Automatic Generation and Evaluation of Reading Comprehension Test Items with Large Language Models
This addresses the time-consuming task of test creation for educators and researchers, particularly in languages with limited data, though it is incremental as it applies existing LLMs to a specific domain.
The paper tackled the problem of manually creating reading comprehension tests by using large language models (LLMs) to generate and evaluate multiple-choice items, finding that GPT-4 outperformed Llama 2 in generating acceptable quality items and that GPT-4's evaluation results were most similar to human annotators.

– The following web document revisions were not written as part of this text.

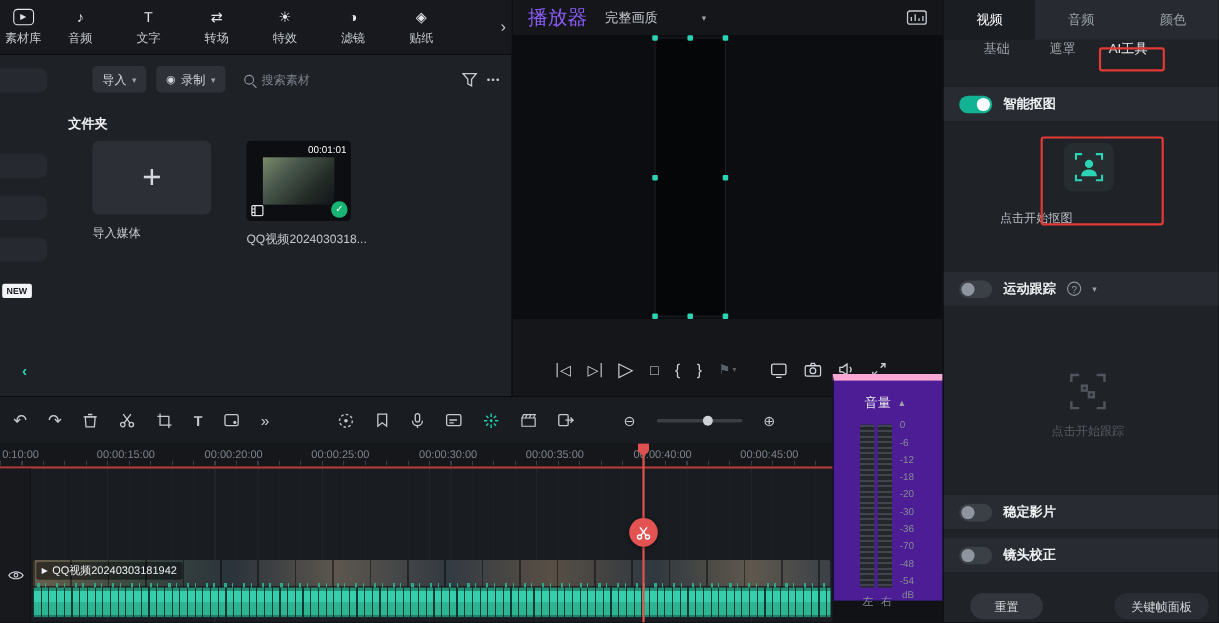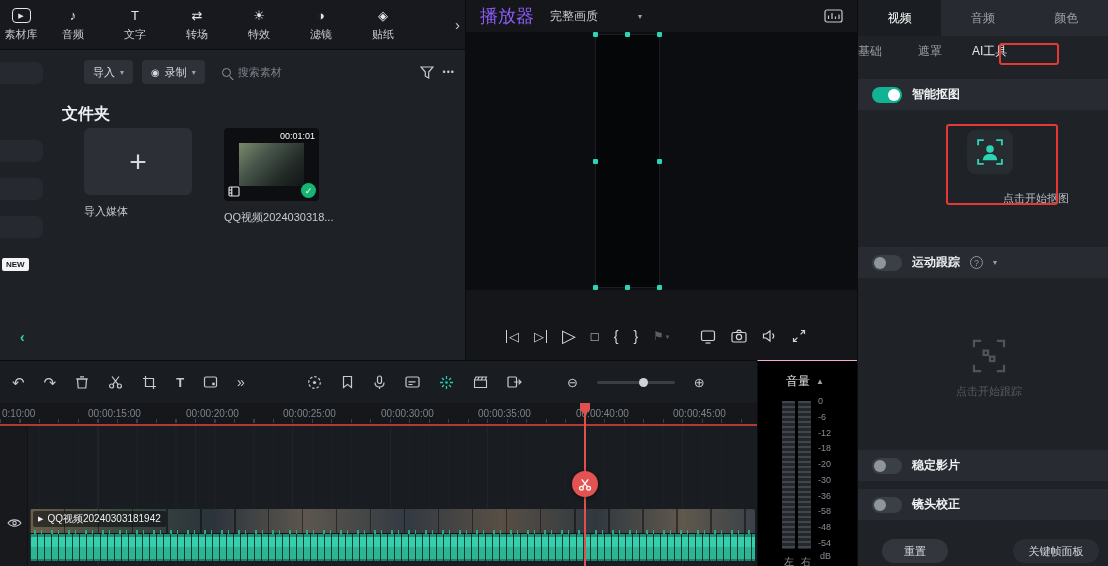--- a/index.html
+++ b/index.html
@@ -26,21 +26,21 @@
   .media-controls{position:absolute;left:38px;top:9px;right:10px;height:26px;display:flex;align-items:center;gap:9px}
   .chip{display:flex;align-items:center;gap:5px;background:#2e3238;border:none;color:#d5d8dc;font-size:11px;height:24px;padding:0 9px;border-radius:4px;font-family:inherit;cursor:pointer}
   .chip .caret{font-size:8px;color:#9aa0a8}
   .chip .rec{font-size:10px;color:#d5d8dc}
   .searchbox{display:flex;align-items:center;gap:7px;margin-left:8px;cursor:text;flex:1}
   .mag{width:9px;height:9px;border:1.4px solid #8f959e;border-radius:50%;position:relative;flex:none}
   .mag::after{content:"";position:absolute;left:7.5px;top:7.5px;width:5px;height:1.4px;background:#8f959e;transform:rotate(45deg);transform-origin:0 0}
   .searchbox .ph{color:#7d838c;font-size:11px}
   .filter-ic{color:#c6cad0;cursor:pointer}
   .dots{color:#c6cad0;font-size:9px;letter-spacing:1px;cursor:pointer}
-  .folders{position:absolute;left:16px;top:54px;font-size:16px;color:#eef0f2;font-weight:bold}
+  .folders{position:absolute;left:16px;top:54px;font-size:12px;color:#eef0f2;font-weight:bold}
   .tiles{position:absolute;left:38px;top:78px;display:flex;gap:32px;align-items:flex-start}
   .tile-import{width:108px;height:67px;background:#2c3036;border-radius:6px;display:flex;align-items:center;justify-content:center;cursor:pointer}
   .tile-import .plus{font-size:30px;font-weight:100;color:#d5d8dc;line-height:1}
   .tile-label{margin-top:9px;font-size:11px;color:#c6cad0;white-space:nowrap}
   .tile-clip{position:relative;width:95px;height:73px;background:#0c0e11;border-radius:4px;cursor:pointer}
   .tile-clip .thumb{position:absolute;left:15px;top:15px;width:65px;height:43px;background:linear-gradient(135deg,#7a8a6a 0%,#46554a 35%,#232b26 70%,#11151a 100%)}
   .tile-clip .dur{position:absolute;right:4px;top:3px;font-size:9px;color:#fff;text-shadow:0 1px 2px #000}
   .tile-clip .film-ic{position:absolute;left:4px;bottom:4px;color:#e3e5e9}
   .tile-clip .check{position:absolute;right:3px;bottom:3px;width:15px;height:15px;border-radius:50%;background:#17b573;color:#fff;font-size:9px;display:flex;align-items:center;justify-content:center}
 
@@ -95,48 +95,48 @@
   .vt-label{position:absolute;left:3px;top:2px;display:flex;align-items:center;gap:4px;font-size:10px;color:#eef0f2;background:rgba(8,10,12,.55);padding:1px 5px;border-radius:2px;white-space:nowrap}
   .vt-label .pg{font-size:7px}
   .audio-track{position:absolute;left:30px;top:107px;width:725px;height:28px;border-top:1px solid #14161a;cursor:pointer;background:repeating-linear-gradient(90deg,rgba(10,34,28,.85) 0 1px,transparent 1px 7px),linear-gradient(180deg,#238f75 0 3px,#36cfae 3px 13px,#2db492 13px 25px,#1f7f68 25px 28px)}
   .audio-track::before{content:"";position:absolute;left:0;right:0;top:-4px;height:4px;background:repeating-linear-gradient(90deg,transparent 0 4px,#2aa98b 4px 6px,transparent 6px 11px,#2aa98b 11px 12px,transparent 12px 17px)}
   .playhead{position:absolute;left:578px;top:42px;width:14px;height:164px;z-index:10}
   .ph-head{width:10px;height:12px;margin-left:2px;background:#e0504f;clip-path:polygon(0 0,100% 0,100% 58%,50% 100%,0 58%);cursor:ew-resize}
   .ph-line{position:absolute;left:6px;top:10px;width:2px;bottom:0;background:#e0504f}
   .ph-scissors{position:absolute;left:-6px;top:68px;width:26px;height:26px;background:#e25352;border-radius:50%;display:flex;align-items:center;justify-content:center;box-shadow:0 1px 4px rgba(0,0,0,.5);cursor:pointer}
 
   
-  .meter{position:absolute;left:757px;top:360px;width:100px;height:206px;background:#000000;border-top:1px solid #f9a8d4;border-left:1px solid #0a0c0e}
+  .meter{position:absolute;left:757px;top:340px;width:100px;height:206px;background:#4c1d95;border-top:6px solid #f9a8d4;border-left:1px solid #0a0c0e}
   .meter-title{position:absolute;left:28px;top:12px;font-size:12px;color:#e6e8eb;display:flex;gap:6px;align-items:center;cursor:pointer}
   .meter-title .up{font-size:8px;color:#9aa0a8}
   .bars{position:absolute;left:24px;top:40px;height:148px;display:flex;gap:3px}
   .bar{width:13px;height:100%;background:repeating-linear-gradient(180deg,#41464d 0 2px,#24272c 2px 5px);border-radius:1px}
   .scale{position:absolute;left:60px;top:35px;height:152px;display:flex;flex-direction:column;justify-content:space-between;font-size:9px;color:#868c95}
   .unit{position:absolute;left:62px;top:190px;font-size:9px;color:#868c95}
   .chan{position:absolute;left:26px;top:194px;width:27px;display:flex;justify-content:space-between;font-size:10px;color:#868c95}
 
   
   .rp{position:absolute;left:857px;top:0;width:251px;height:566px;background:#1f2227;border-left:1px solid #0a0c0e}
   .rp-tabs{position:absolute;left:0;top:0;right:0;height:36px;display:flex;background:#272b31}
   .rp-tab{flex:1;display:flex;align-items:center;justify-content:center;font-size:12px;color:#9aa0a8;cursor:pointer}
   .rp-tab.active{background:#1a1d22;color:#fff}
-  .rp-subtabs{position:absolute;left:0;top:36px;right:0;height:30px;display:flex;align-items:center;font-size:12px;color:#9aa0a8;}
+  .rp-subtabs{position:absolute;left:0;top:36px;right:0;height:30px;display:flex;align-items:flex-start;font-size:12px;color:#9aa0a8;padding-left:36px}
   .rp-subtabs .sub{cursor:pointer}
   .rp-subtabs .sub + .sub{margin-left:36px}
   .rp-subtabs .sub.ai{margin-left:30px;color:#e6e8eb}
   .strip{position:absolute;left:0;right:0;height:31px;background:#282c32;display:flex;align-items:center;padding:0 14px;gap:10px}
   .strip .slabel{font-size:12px;color:#eef0f2;font-weight:bold}
   .strip .help{width:13px;height:13px;border:1px solid #8f959e;border-radius:50%;color:#8f959e;font-size:9px;display:flex;align-items:center;justify-content:center;cursor:pointer}
   .strip .scaret{font-size:8px;color:#9aa0a8;cursor:pointer}
   .tgl{width:30px;height:16px;border-radius:9px;background:#3b3f46;position:relative;cursor:pointer;flex:none}
   .tgl .knob{position:absolute;left:2px;top:2px;width:12px;height:12px;border-radius:50%;background:#8f959e}
   .tgl.on{background:#11b394}
   .tgl.on .knob{left:16px;background:#fff}
   .cutout-btn{position:absolute;left:109px;top:130px;width:46px;height:44px;background:#272c31;border-radius:8px;display:flex;align-items:center;justify-content:center;cursor:pointer;color:#2bd4b4}
-  .cutout-label{position:absolute;top:191px;left:51px;width:160px;text-align:right;font-size:11px;color:#b9bec6}
+  .cutout-label{position:absolute;top:191px;left:51px;width:160px;text-align:left;font-size:11px;color:#b9bec6}
   .track-icon{position:absolute;left:112px;top:338px;color:#50555d}
   .track-label{position:absolute;top:384px;left:51px;width:160px;text-align:center;font-size:11px;color:#565b63}
   .reset-btn{position:absolute;left:24px;top:539px;width:66px;height:24px;background:#33373d;border:none;border-radius:12px;color:#d5d8dc;font-size:11px;cursor:pointer;font-family:inherit}
   .kf-btn{position:absolute;right:9px;top:539px;width:86px;height:24px;background:#2a2e34;border:none;border-radius:12px;color:#d5d8dc;font-size:11px;cursor:pointer;font-family:inherit}
 
   
   .annot{position:absolute;border:2px solid #e53935;border-radius:3px;pointer-events:none;z-index:50}
   .annot-ai{left:999px;top:43px;width:60px;height:22px}
   .annot-cutout{left:946px;top:124px;width:112px;height:81px}
 </style>
@@ -432,21 +432,21 @@
       <div class="bar"></div>
     </div>
     <div class="scale">
       <span>0</span>
       <span>-6</span>
       <span>-12</span>
       <span>-18</span>
       <span>-20</span>
       <span>-30</span>
       <span>-36</span>
-      <span>-58</span>
+      <span>-70</span>
       <span>-48</span>
       <span>-54</span>
     </div>
     <span class="unit">dB</span>
     <div class="chan">
       <span>左</span>
       <span>右</span>
     </div>
   </section>
 

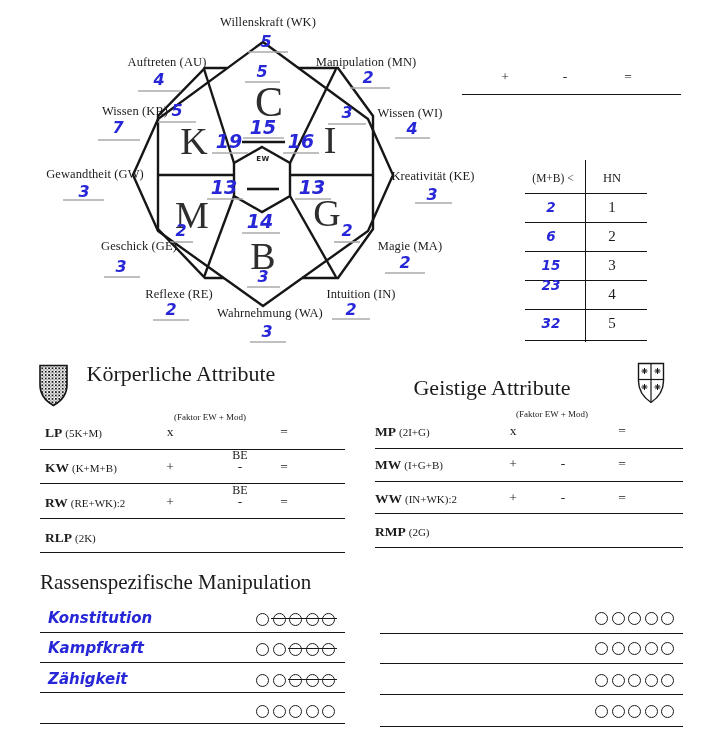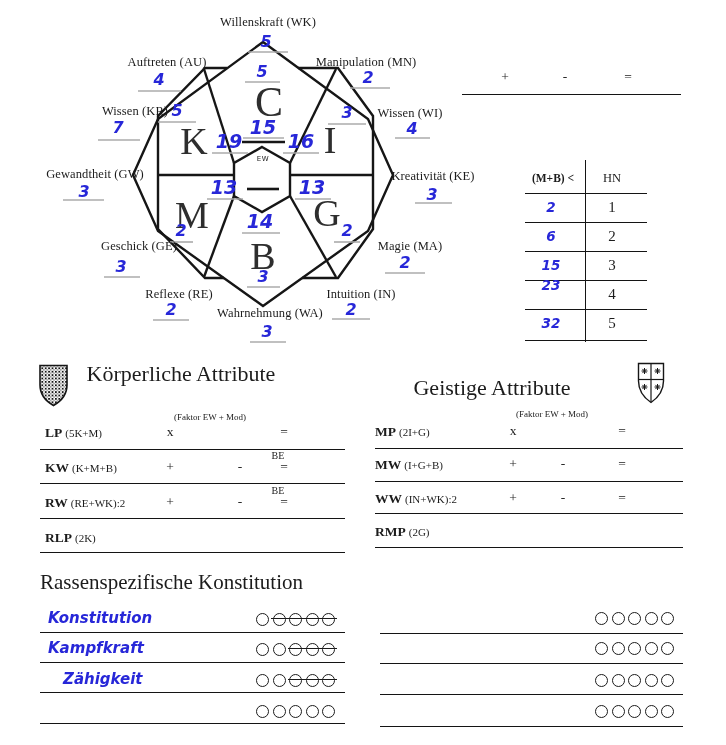--- a/index.html
+++ b/index.html
@@ -6,29 +6,29 @@
   .page{position:relative;width:726px;height:745px;background:#fff;overflow:hidden;
         font-family:"Liberation Serif",serif;color:#1a1a1a;}
   .pos{position:absolute;transform:translate(-50%,-50%);white-space:nowrap;}
   .pos-l{position:absolute;transform:translate(0,-50%);white-space:nowrap;}
   .serif{font-family:"Liberation Serif",serif;color:#1c1c1c;}
   .attr-label{font-size:12.5px;letter-spacing:.1px;}
   .hand{font-family:"DejaVu Sans",sans-serif;font-style:italic;font-weight:bold;color:#2727d8;}
   .h17{font-size:16px;} .h20{font-size:19px;} .h14{font-size:13.5px;} .h15{font-size:15px;}
   .seg-letter{font-size:38px;color:#2e2e2e;}
   .seg-letter-big{font-size:42px;color:#2e2e2e;}
-  .ew{font-family:"DejaVu Sans",sans-serif;font-size:7px;font-weight:normal;color:#222;letter-spacing:.5px;}
+  .ew{font-family:"DejaVu Sans",sans-serif;font-size:7px;font-weight:bold;color:#222;letter-spacing:.5px;}
   .title-xl{font-size:21px;} .title-xxl{font-size:22px;}
   .sub-fml{font-size:14px;}
   .op{font-size:13.5px;}
   .rowlabel b{font-size:13.5px;font-weight:bold;}
   .rowlabel .fml{font-size:11px;margin-left:3px;}
   .tiny{font-size:9px;color:#222;}
-  .micro{font-size:10px;color:#222;margin-left:38px;}
-  .thead{font-size:11.5px;font-weight:bold;}
+  .micro{font-size:12px;color:#222;}
+  .thead{font-size:11.5px;}
   .tnum{font-size:15px;}
   .hl{position:absolute;height:1.4px;background:#141414;}
   .vl{position:absolute;width:1.3px;background:#141414;}
   .dotrow{position:absolute;height:13px;white-space:nowrap;}
   .dot{display:inline-block;width:13px;height:13px;border:1.4px solid #1c1c1c;border-radius:50%;
        margin-right:3.6px;box-sizing:border-box;background:#fff;}
   .strike{position:absolute;top:5.7px;height:1.6px;background:#1a1a1a;}
   svg{position:absolute;left:0;top:0;}
   .shield{position:absolute;}
 </style>
@@ -242,24 +242,24 @@
   <div class="pos serif op" style="left:513px;top:498px">+</div>
   <div class="pos serif op" style="left:563px;top:498px">-</div>
   <div class="pos serif op" style="left:622px;top:498px">=</div>
   <div class="hl" style="left:375px;top:513px;width:308px"></div>
 
   <div class="pos-l serif rowlabel" style="left:375px;top:531px">
     <b>RMP</b><span class="fml">(2G)</span>
   </div>
   <div class="hl" style="left:375px;top:547px;width:308px"></div>
 
-  <div class="pos-l serif title-xl" style="left:40px;top:582px">Rassenspezifische Konstitution</div>
+  <div class="pos-l serif title-xl" style="left:40px;top:582px">Rassenspezifische Manipulation</div>
   <div class="pos-l hand h15" style="left:48px;top:618px">Konstitution</div>
   <div class="pos-l hand h15" style="left:48px;top:648px">Kampfkraft</div>
-  <div class="pos-l hand h15" style="left:63px;top:679px">Zähigkeit</div>
+  <div class="pos-l hand h15" style="left:48px;top:679px">Zähigkeit</div>
   <div class="dotrow" style="left:256px;top:612px"><span class="dot"></span><span class="dot"></span><span class="dot"></span><span class="dot"></span><span class="dot"></span><div class="strike" style="left: 15.1px; width: 65.8px;"></div></div>
   <div class="dotrow" style="left:256px;top:642px"><span class="dot"></span><span class="dot"></span><span class="dot"></span><span class="dot"></span><span class="dot"></span><div class="strike" style="left: 31.7px; width: 49.2px;"></div></div>
   <div class="dotrow" style="left:256px;top:673px"><span class="dot"></span><span class="dot"></span><span class="dot"></span><span class="dot"></span><span class="dot"></span><div class="strike" style="left: 31.7px; width: 49.2px;"></div></div>
   <div class="dotrow" style="left:256px;top:704px"><span class="dot"></span><span class="dot"></span><span class="dot"></span><span class="dot"></span><span class="dot"></span></div>
   <div class="hl" style="left:40px;top:632px;width:305px"></div>
   <div class="hl" style="left:40px;top:662px;width:305px"></div>
   <div class="hl" style="left:40px;top:692px;width:305px"></div>
   <div class="hl" style="left:40px;top:723px;width:305px"></div>
 
   <div class="dotrow" style="left:595px;top:611px"><span class="dot"></span><span class="dot"></span><span class="dot"></span><span class="dot"></span><span class="dot"></span></div>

Reading comprehension tests are used in a variety of applications, reaching from education to assessing the comprehensibility of simplified texts. However, creating such tests manually and ensuring their quality is difficult and time-consuming. In this paper, we explore how large language models (LLMs) can be used to generate and evaluate multiple-choice reading comprehension items. To this end, we compiled a dataset of German reading comprehension items and developed a new protocol for human and automatic evaluation, including a metric we call text informativity, which is based on guessability and answerability. We then used this protocol and the dataset to evaluate the quality of items generated by Llama 2 and GPT-4. Our results suggest that both models are capable of generating items of acceptable quality in a zero-shot setting, but GPT-4 clearly outperforms Llama 2. We also show that LLMs can be used for automatic evaluation by eliciting item reponses from them. In this scenario, evaluation results with GPT-4 were the most similar to human annotators. Overall, zero-shot generation with LLMs is a promising approach for generating and evaluating reading comprehension test items, in particular for languages without large amounts of available data.